At ASCAP, CEO Elizabeth Matthews, writing on the organization’s website, addressed the organization’s songwriter members. “We want you to know that while the DoJ has expressed their views, this is not the final outcome of this process. ASCAP strongly disagrees with the DoJ’s position, and we are carefully considering all of our options, including potential legislative and legal remedies.”
Jody Gerson, chairman and CEO of Universal Music Publishing Group, the other major publisher pushing for changes to the consent decrees, wrote in an internal email to staff obtained by Billboard that her company’s management “believes that the DoJ’s decision is bad for songwriters, and we are deeply disappointed.

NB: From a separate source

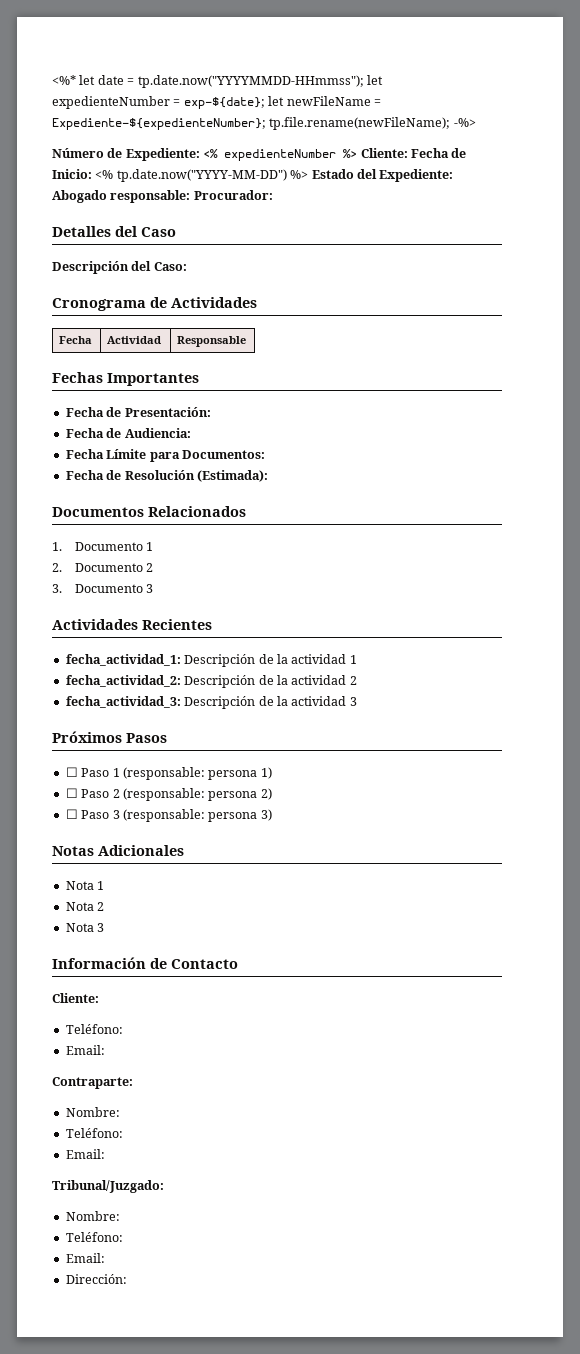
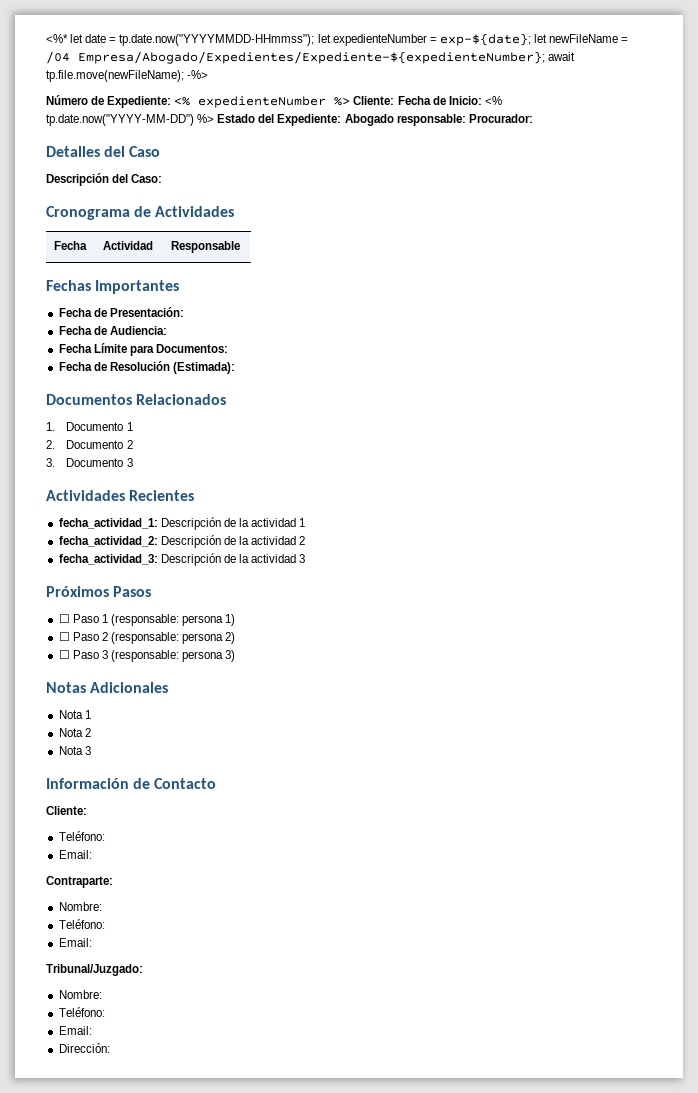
- <%* let date = tp.date.now("YYYYMMDD-HHmmss"); let expedienteNumber = exp-${date}; let newFileName = Expediente-${expedienteNumber}; tp.file.rename(newFileName); -%>
+ <%* let date = tp.date.now("YYYYMMDD-HHmmss"); let expedienteNumber = exp-${date}; let newFileName = /04 Empresa/Abogado/Expedientes/Expediente-${expedienteNumber}; await tp.file.move(newFileName); -%>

The DoJ not only declined to update consent decrees that haven’t been updated in over a decade and badly need to be modernized for today’s market, but they also decided that ASCAP and BMI must engage in ‘100 percent’ licensing.” She predicted that 100 percent licensing will lead to “unfair prices that do not reflect the true value of the music that our songwriters create. It will also provide a disincentive to songwriters to work with fellow writers who are signed with a different PRO.”
Tim Nichols, a co-writer of Tim McGraw’s “Live Like You Were Dying” alongside Craig Wiseman, echoed Gerson’s concern in a statement. Nichols writes that he and Wiseman “belong to different PROs, and if 100 percent licensing had been in effect, I’m not sure we would have written that song. You would really be stepping all over writing relationships that are based on special creative chemistry.”
“This determination is completely inconsistent with the manner in which ASCAP and BMI have issued public performance licenses,” writes Warner/Chappell CEO Jon Platt in a statement released today (Jul 5), “It is especially alarming that the DOJ has come to this determination despite the overwhelming concerns expressed by ASCAP, BMI, NMPA, publishers, songwriters and even the U.S. Copyright Office.”
Meanwhile, National Songwriters Association president Lee Thomas Miller, in a statement, called the DoJ decision “unimaginable and the worst possible outcome” for songwriters. “Earlier this year in Washington, D.C., I explained to DoJ that our profession was already decimated, and that mandating 100 percent licensing could put the final nail in our coffin. I am stunned and sickened.”
Yet not everyone is so starkly disapproving. Public Knowledge, which positions itself as an advocate for both consumers and musicians, says it is pleased with the DoJ’s stance.
“It appears that the Department has agreed with our view that antitrust protections should not be removed at a time when the music publishing industry is more concentrated than ever,” says Public Knowledge’s Raza Panjwani in a statement. “The state of the marketplace, and recent bad behavior by the publishers, have made it clear that granting the music publishers the changes they requested would serve as a green light for additional abuse.”
Many music licensees, like the digital streaming services, agree with the DoJ’s view, arguing that the industry has been operating under 100 percent licensing all along. One streaming service executive goes so far as to say the DoJ ruling changes nothing. “As far as we are concerned, we have been operating under 100 percent licensing, because both the ASCAP and BMI license says that if you have one you can play any song in their repertoire,” he says. “The license doesn’t say you can only play their share.”